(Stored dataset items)
[Start of Attachment]

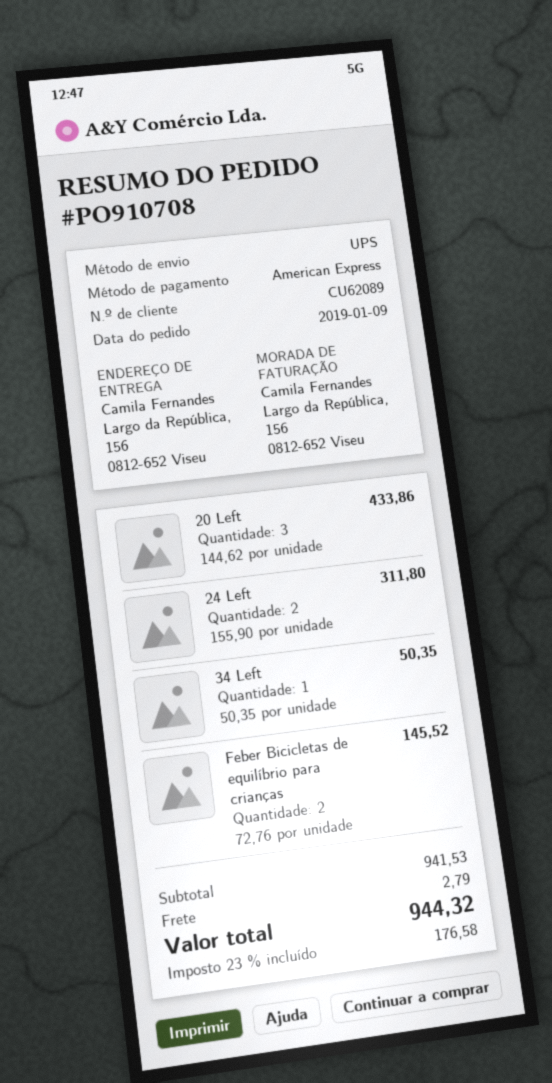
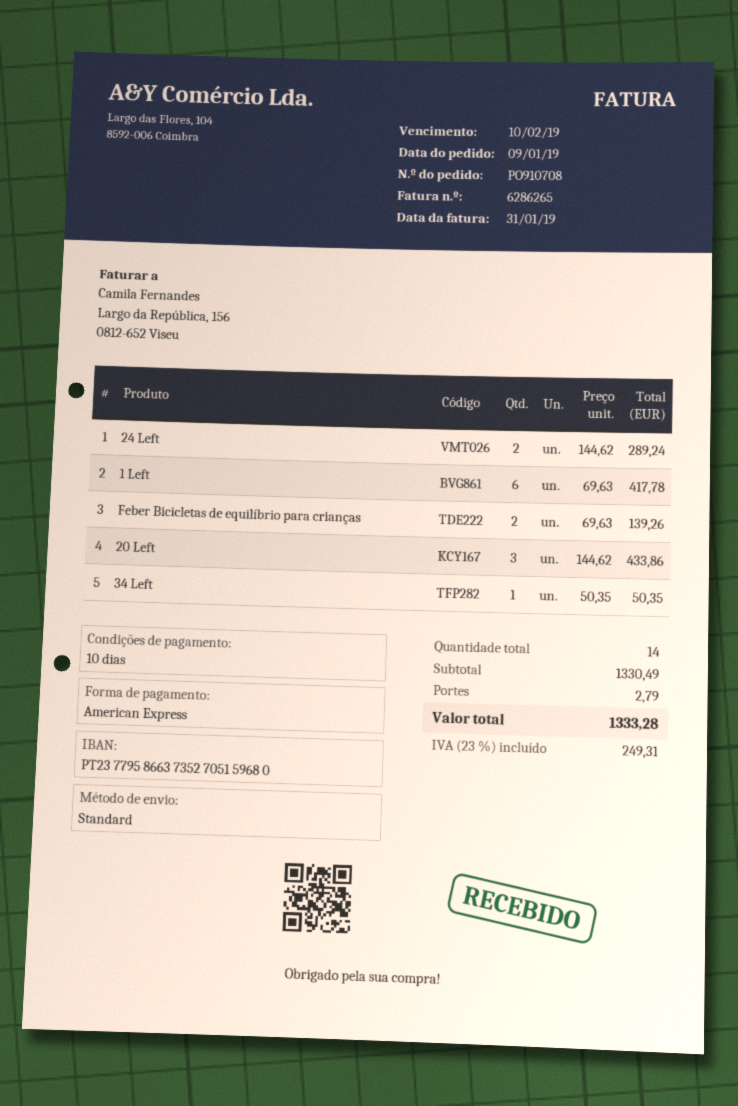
shipping method: UPS -> standard
24 Left: 2 x 155.90 = 311.80 -> 2 x 144.62 = 289.24
Feber Bicicletas de equilíbrio para crianças: 2 x 72.76 = 145.52 -> 2 x 69.63 = 139.26
1 Left: none -> 6 x 69.63 = 417.78
subtotal: 941.53 -> 1330.49
tax: 23% = 176.58 -> 23% = 249.31
total: 944.32 -> 1333.28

[End of Attachment]

• _WHAT IS NEEDED_
Only the lines from the one containing "subtotal: 941.53 -> 1330.49" through the final line of the data belong in the answer, repeated exactly.

• _EXERCISE RESULT_
subtotal: 941.53 -> 1330.49
tax: 23% = 176.58 -> 23% = 249.31
total: 944.32 -> 1333.28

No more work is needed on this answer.